◆ Dataset records:
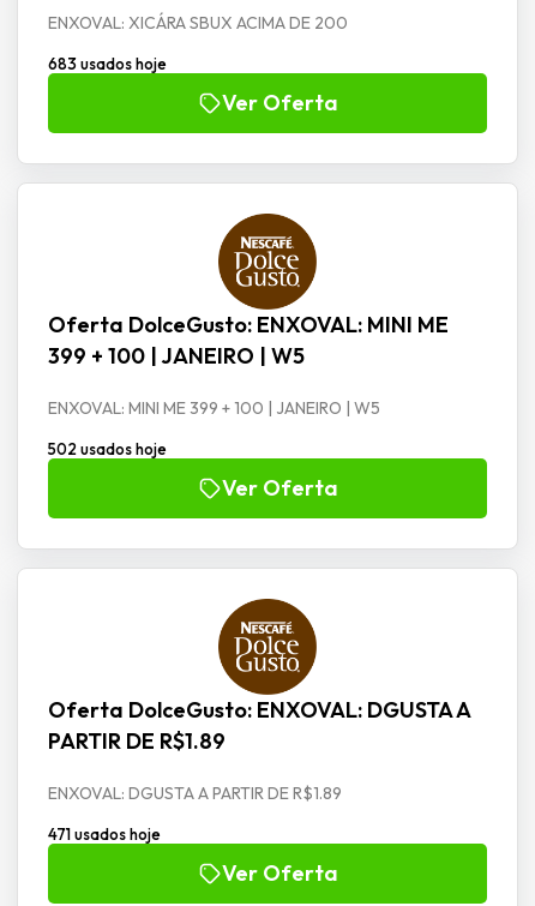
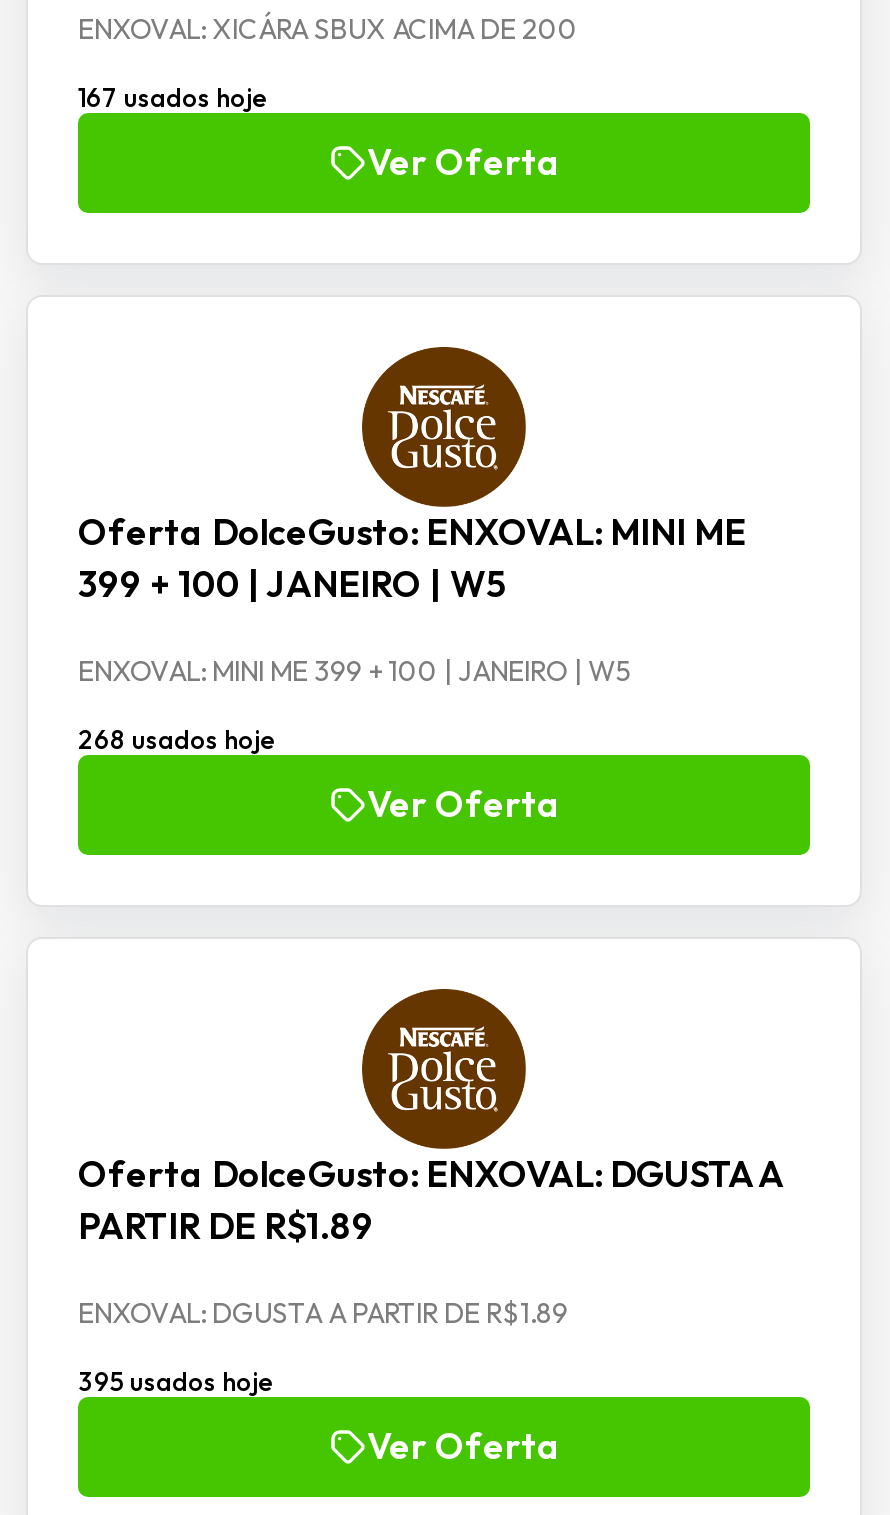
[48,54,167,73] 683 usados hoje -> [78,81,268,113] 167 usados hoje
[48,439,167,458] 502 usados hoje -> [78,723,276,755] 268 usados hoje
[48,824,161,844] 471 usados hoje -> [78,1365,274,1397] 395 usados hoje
...
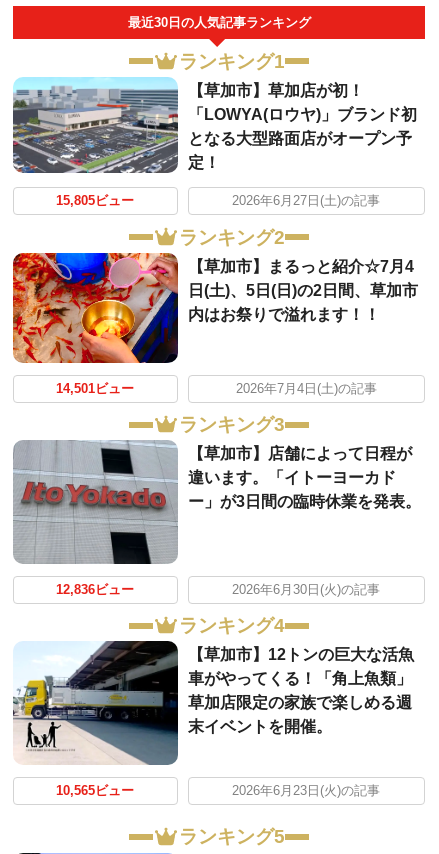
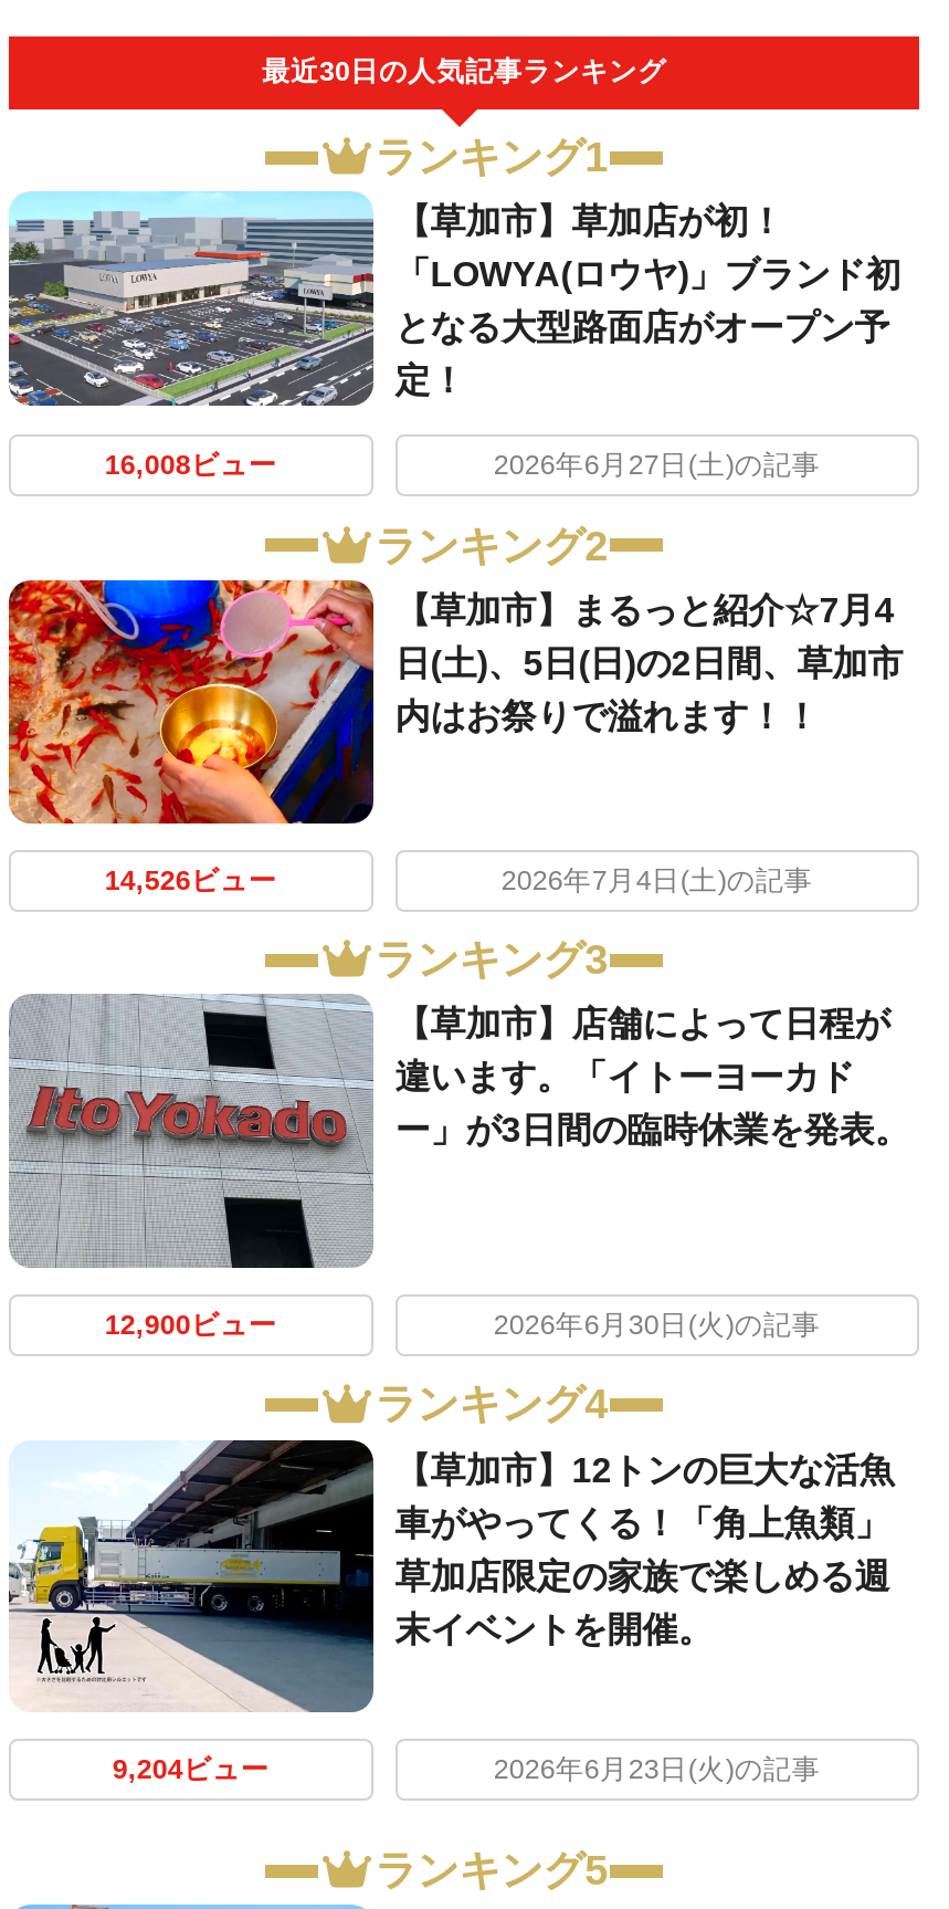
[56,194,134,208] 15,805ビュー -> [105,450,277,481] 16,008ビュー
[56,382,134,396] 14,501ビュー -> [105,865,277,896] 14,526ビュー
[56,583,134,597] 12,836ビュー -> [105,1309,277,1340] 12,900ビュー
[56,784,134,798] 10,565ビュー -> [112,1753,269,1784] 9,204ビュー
--
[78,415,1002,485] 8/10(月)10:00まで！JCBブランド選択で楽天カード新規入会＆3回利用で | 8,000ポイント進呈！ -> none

◆ Task objective:
Take each line of the material that contains the word "hoje" and list it.

◆ Your solution:
[48,54,167,73] 683 usados hoje -> [78,81,268,113] 167 usados hoje
[48,439,167,458] 502 usados hoje -> [78,723,276,755] 268 usados hoje
[48,824,161,844] 471 usados hoje -> [78,1365,274,1397] 395 usados hoje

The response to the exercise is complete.